Previous Match Infographics: Manchester City (h), Arsenal (h), Manchester United (h), Norwich (a), Stoke (h), Reading (h), Everton (a), Newcastle (h), Chelsea (a), Wigan (h)
As always, match data from Stats Zone and Squawka.
The two sides, unsurprisingly I guess, were nearly equal in passes and possession. Other than the dangerous and heavily involved Pablo Hernandez, Liverpool's forwards completed more passes than their counterparts. Liverpool also heavily out-passed Swansea in the attacking third. Gerrard and Allen completed more passes than any other player; Swansea's defense played more passes than Liverpool's defenders – except for Agger, who notably came forward at times to try and add an extra man in the opposition half.
Ki's involvement, along with Liverpool's fewer shots in the second half, demonstrate how effective that substitution was. The other four changes, two for each side, did little to change the tenor of the game, but Swansea were much more secure in the second half with Ki's steadying presence in midfield. Liverpool may have had more possession in the second half, but took five fewer shots, only four from the restart until the final ten minutes. I was surprised that Laudrup didn't start him from the beginning, similar to the tactics used in last month's League Cup meeting, where Swansea so thoroughly negated Liverpool while scoring three: once on a set play (when they were at their most-threatening yesterday) and twice on the break.

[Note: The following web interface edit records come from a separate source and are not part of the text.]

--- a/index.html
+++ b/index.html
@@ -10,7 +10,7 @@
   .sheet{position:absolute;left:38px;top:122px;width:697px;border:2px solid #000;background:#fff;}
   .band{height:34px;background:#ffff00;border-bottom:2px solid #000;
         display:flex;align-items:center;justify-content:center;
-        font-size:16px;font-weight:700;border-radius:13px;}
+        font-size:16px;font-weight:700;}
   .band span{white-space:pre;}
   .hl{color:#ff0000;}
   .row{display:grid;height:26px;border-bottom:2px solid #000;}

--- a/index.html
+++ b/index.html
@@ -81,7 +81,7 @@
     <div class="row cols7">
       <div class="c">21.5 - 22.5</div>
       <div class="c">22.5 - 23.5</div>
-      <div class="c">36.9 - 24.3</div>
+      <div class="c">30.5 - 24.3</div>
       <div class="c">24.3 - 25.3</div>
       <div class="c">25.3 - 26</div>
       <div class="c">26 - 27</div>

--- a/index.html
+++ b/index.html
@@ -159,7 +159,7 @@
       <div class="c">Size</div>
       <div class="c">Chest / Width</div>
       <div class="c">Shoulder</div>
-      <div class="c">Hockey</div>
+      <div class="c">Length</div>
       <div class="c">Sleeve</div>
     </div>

That substitution, however, also negated what little impact Michu had in the first half. Swansea's top scorer and best player so far this season was surprisingly irrelevant. The only match where he completed fewer passes was against Wigan, a game where he scored the winning goal and was named man-of-the-match. Yesterday was just the third time that Michu failed to create a single chance; Swansea have drawn all three matches when that's happened.

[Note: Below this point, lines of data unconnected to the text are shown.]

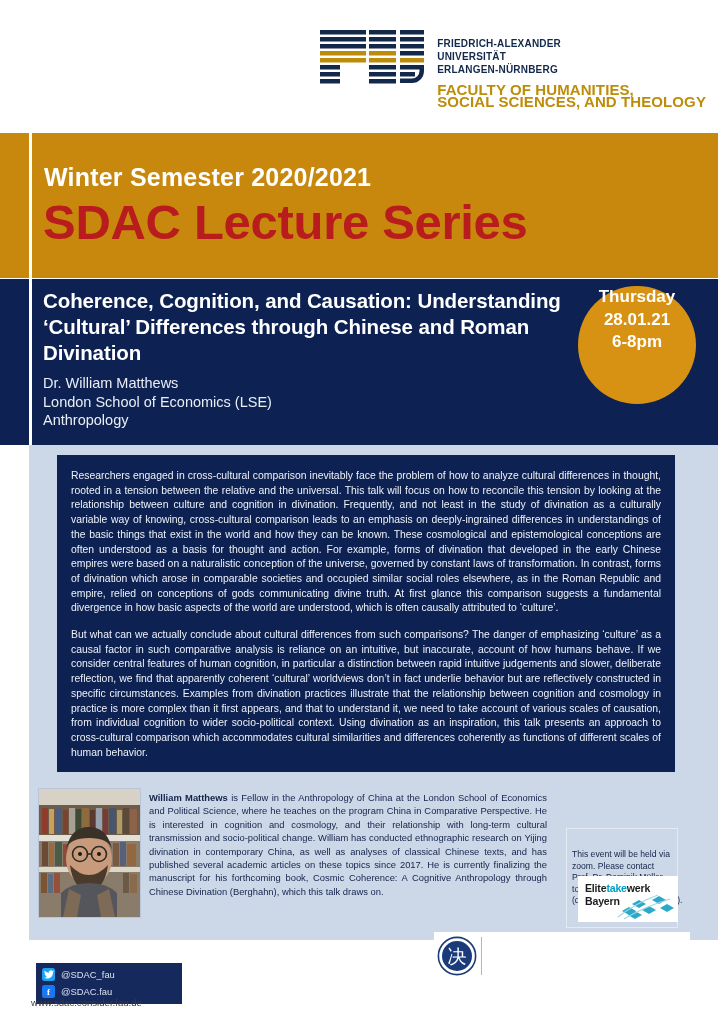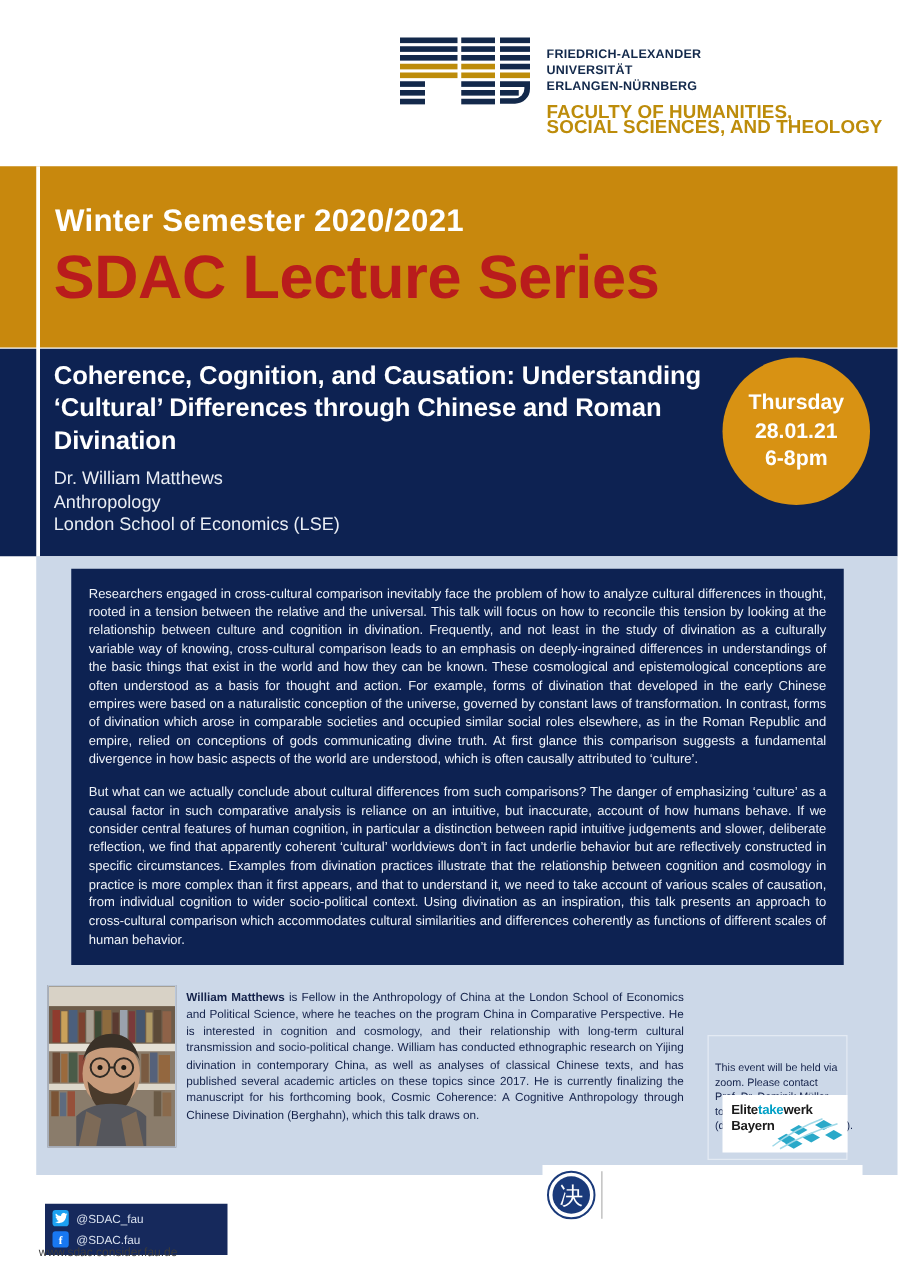--- a/index.html
+++ b/index.html
@@ -25,7 +25,7 @@
   .speaker{position:absolute;left:43px;top:374px;width:520px;font-size:14.5px;color:#e9edf4;line-height:18.5px;}
 
   .date-circle{position:absolute;left:578px;top:286px;width:118px;height:118px;border-radius:50%;
-               background:#d89213;display:flex;flex-direction:column;align-items:center;justify-content:center;
+               background:#d89213;display:flex;flex-direction:column;align-items:center;
                color:#ffffff;font-weight:bold;font-size:17px;line-height:22.5px;text-align:center;}
 
   

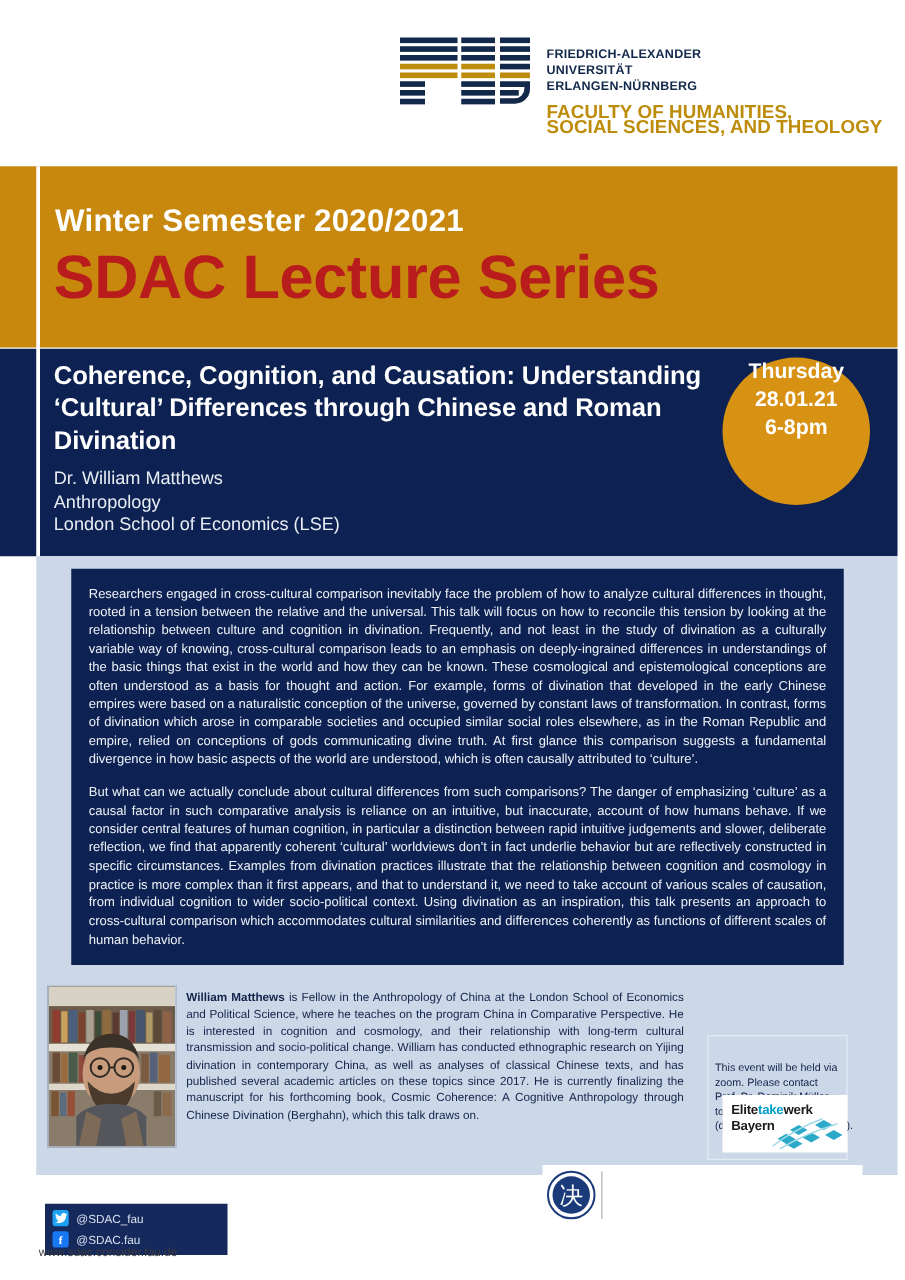--- a/index.html
+++ b/index.html
@@ -127,8 +127,8 @@
 <div class="talk-title">Coherence, Cognition, and Causation: Understanding ‘Cultural’ Differences through Chinese and Roman Divination</div>
 <div class="speaker">
   <div>Dr. William Matthews</div>
+  <div>London School of Economics (LSE)</div>
   <div>Anthropology</div>
-  <div>London School of Economics (LSE)</div>
 </div>
 <div class="date-circle">
   <div>Thursday</div>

At the same time, Swansea did well in canceling out Liverpool's talisman. Suarez also created zero chances, for just the eighth time in his 54 Premiership starts. Three of those eight games came against yesterday's opponents, all three of the league matches against Swansea since promotion. Three games, I'll churlishly remind, where Liverpool have failed to score.
Liverpool had its joint-highest percentage of shots on target in the league, equaling the 42.86% against United, with six of 14 on target in that 1-2 loss. Gerhard Tremmel's nine saves were a high for any Premier League match this season. But as the above shots on-target chart demonstrates, most were easy saves for Tremmel. Johnson's effort in the 24th when through on goal, Shelvey's rocket in injury time, and Suarez's 58th-minute low drive into the near post corner from a narrow angle were the only which truly tested the keeper; the other six were routine catches, none even close to spilled in the hopes of a fortuitous rebound.
There was, however, a vast disparity in the defensive statistics, which I guess shows that Liverpool were more threatening, on the front foot for longer. Not that it did much good, as those totals also demonstrate just how well Swansea defended. 30 interceptions and 26 successful tackles were both highs for Liverpool opponents this season. The vast majority of Swansea's tackles and interceptions were deep in its own half. Five of Liverpool's 12 tackles and five of 16 interceptions in the opposition's half.
In a match so narrow, it was unsurprisingly decided – or not decided – by the finest of margins. Enrique narrowly offside – or as some (including Rodgers) have argued, narrowly onside – on Liverpool's best passing move of the game, a chance that would have been created by Suarez. Sterling's rocket off the crossbar, the first time that Liverpool have hit the woodwork in the league since they were punished by three woodwork strikes in the last 0-0, against Stoke.
Like last season, many, many Liverpool matches are decided by narrow margins. And like last season, those narrow margins haven't gone Liverpool's way anywhere near often enough.